- [SUPPLIED RECORDS]
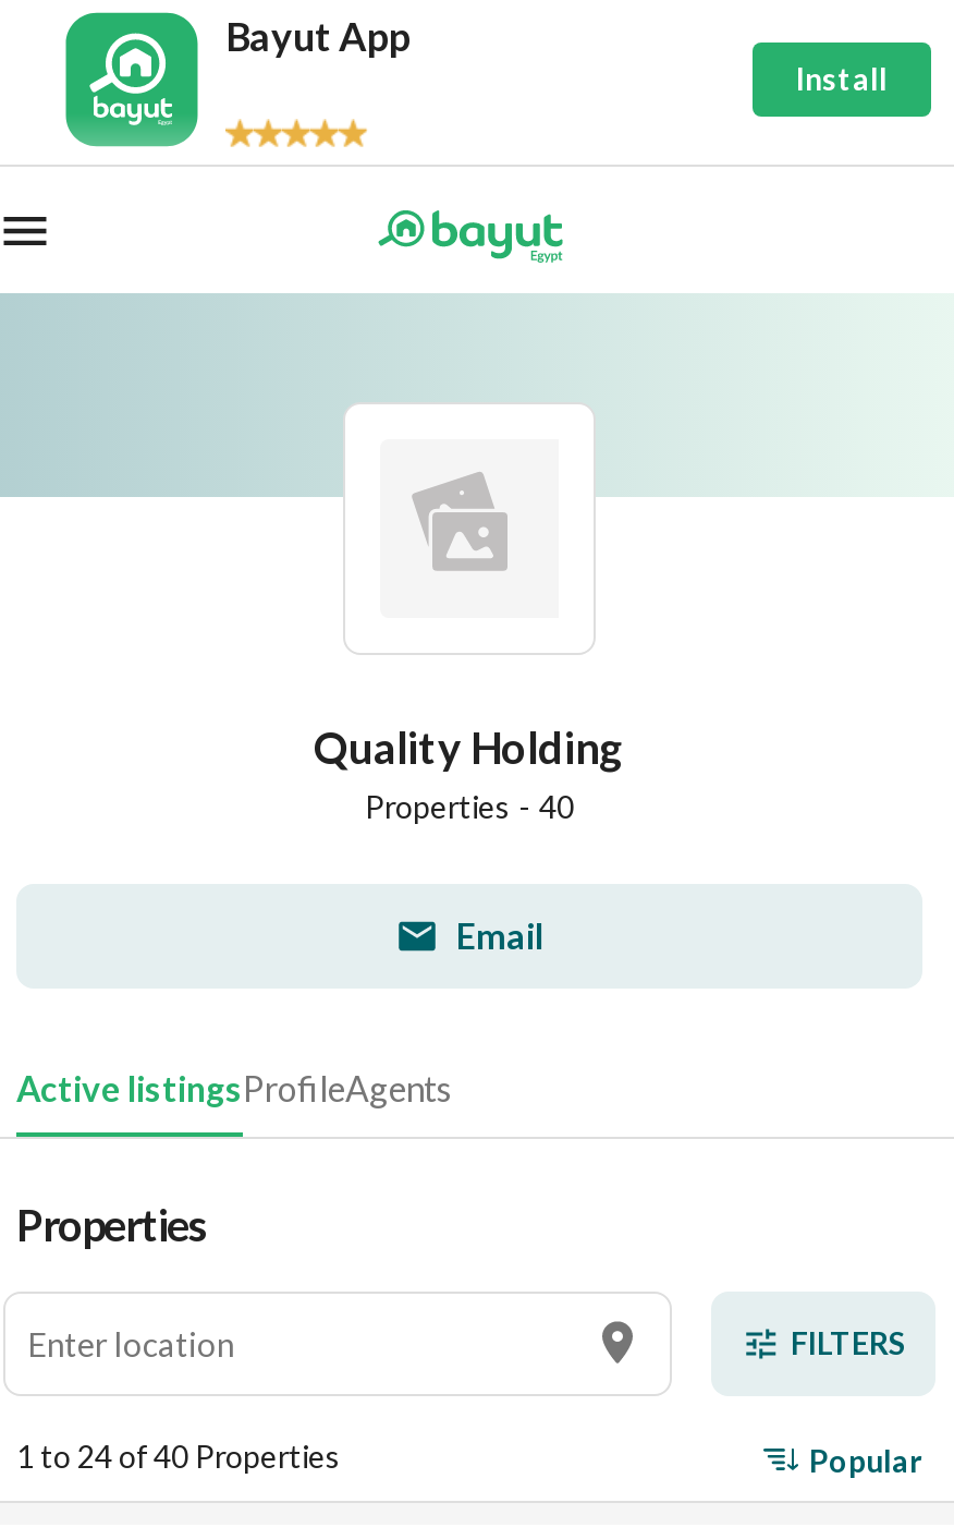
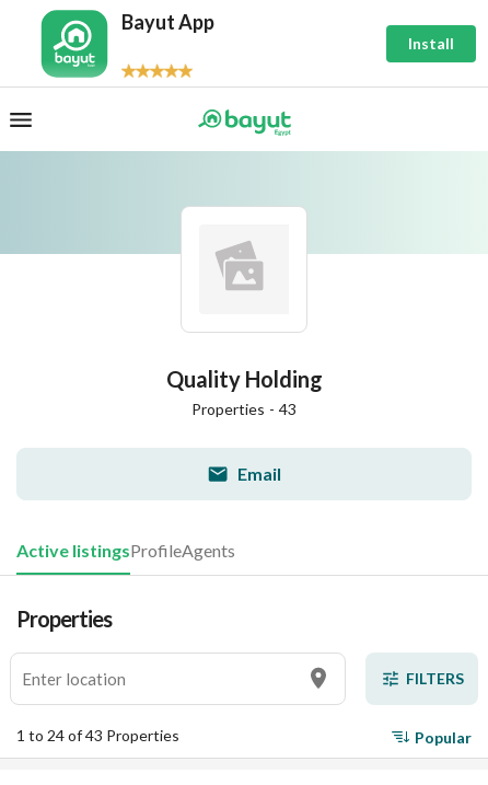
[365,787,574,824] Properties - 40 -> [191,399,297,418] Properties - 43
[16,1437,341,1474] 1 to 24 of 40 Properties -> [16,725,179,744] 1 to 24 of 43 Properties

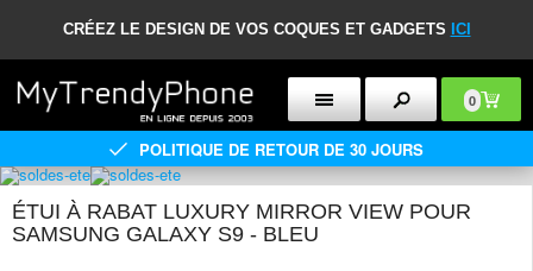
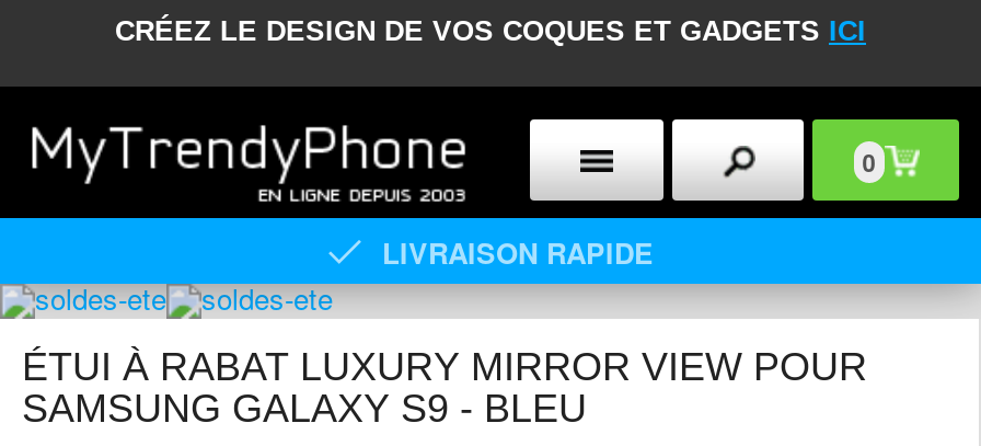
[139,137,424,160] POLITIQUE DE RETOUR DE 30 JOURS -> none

--

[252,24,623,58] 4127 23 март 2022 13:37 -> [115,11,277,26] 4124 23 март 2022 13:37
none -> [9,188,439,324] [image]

---

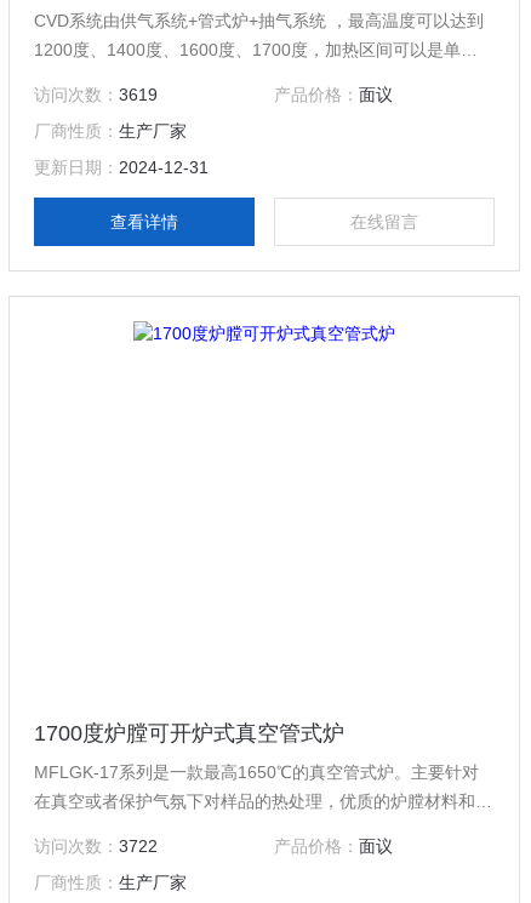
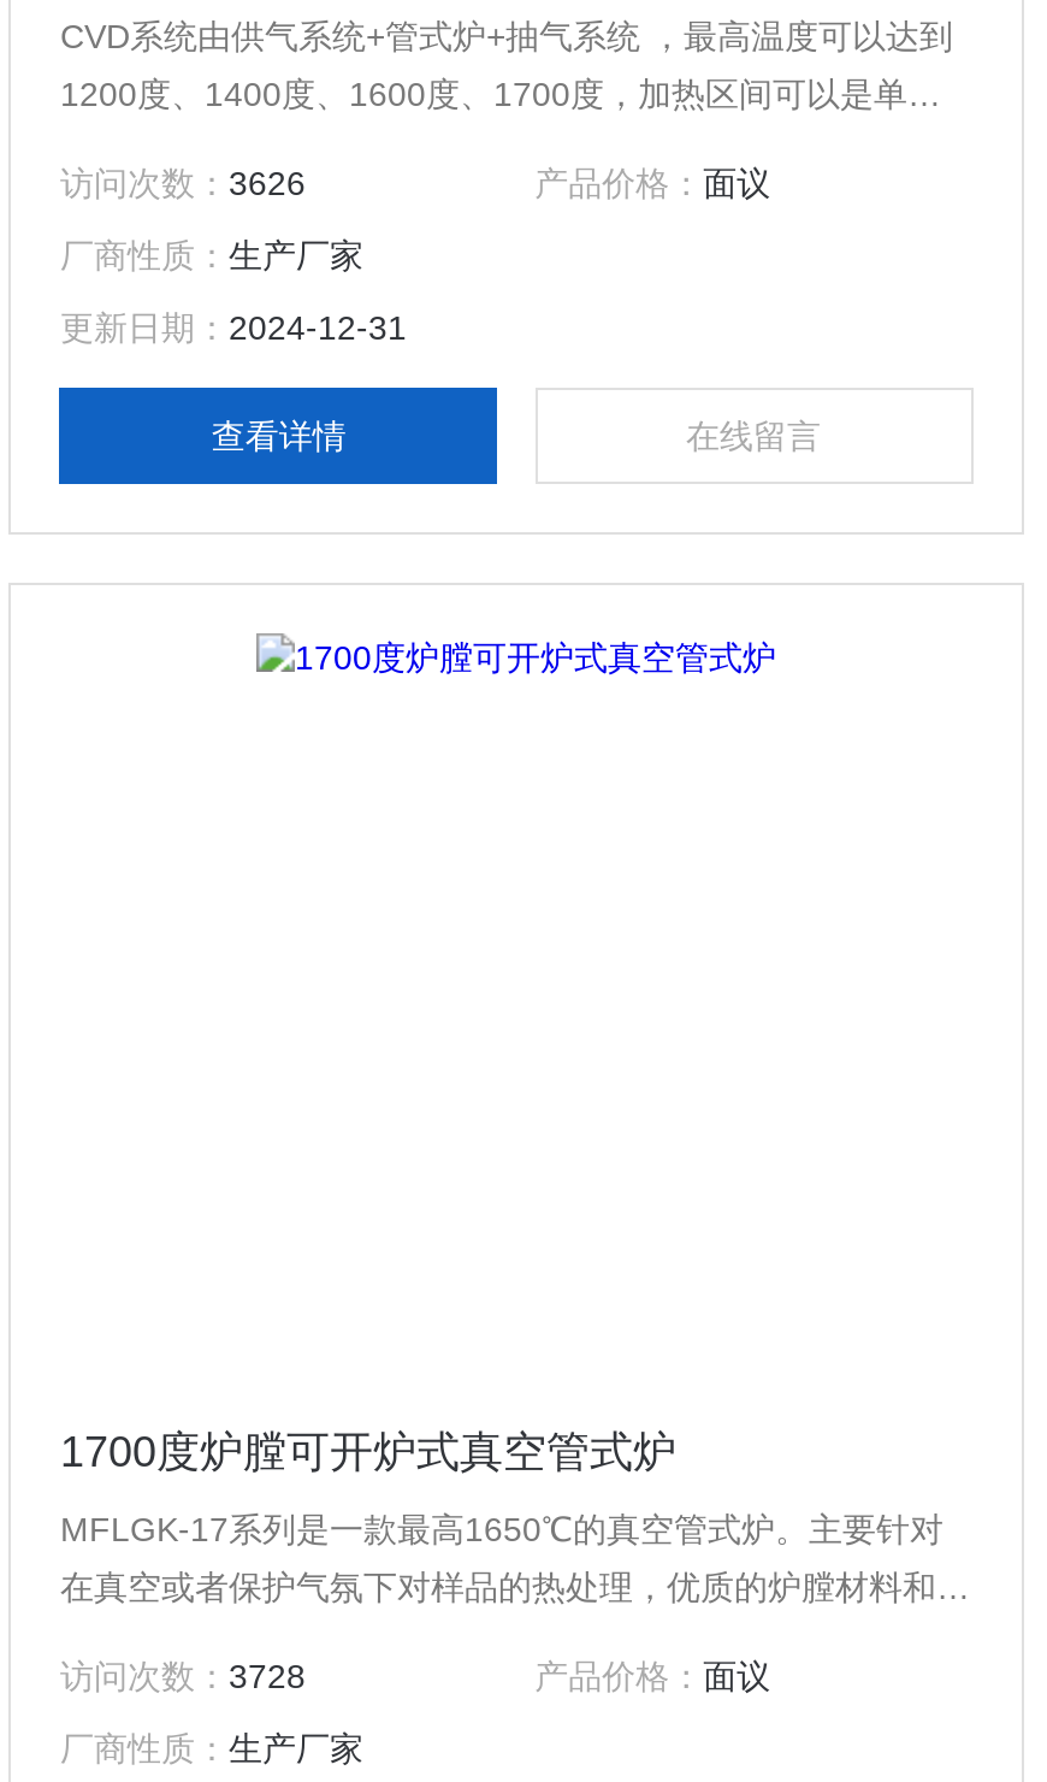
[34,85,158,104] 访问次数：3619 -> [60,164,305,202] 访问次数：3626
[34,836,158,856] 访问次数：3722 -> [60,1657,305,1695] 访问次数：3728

- [EXERCISE REQUIREMENTS]
Write out only the lines that run from the line containing "[34,85,158,104] 访问次数：3619 ->" through the line containing "[34,836,158,856] 访问次数：3722 ->", both included, exactly as they appear above.

- [RESPONSE BELOW]
[34,85,158,104] 访问次数：3619 -> [60,164,305,202] 访问次数：3626
[34,836,158,856] 访问次数：3722 -> [60,1657,305,1695] 访问次数：3728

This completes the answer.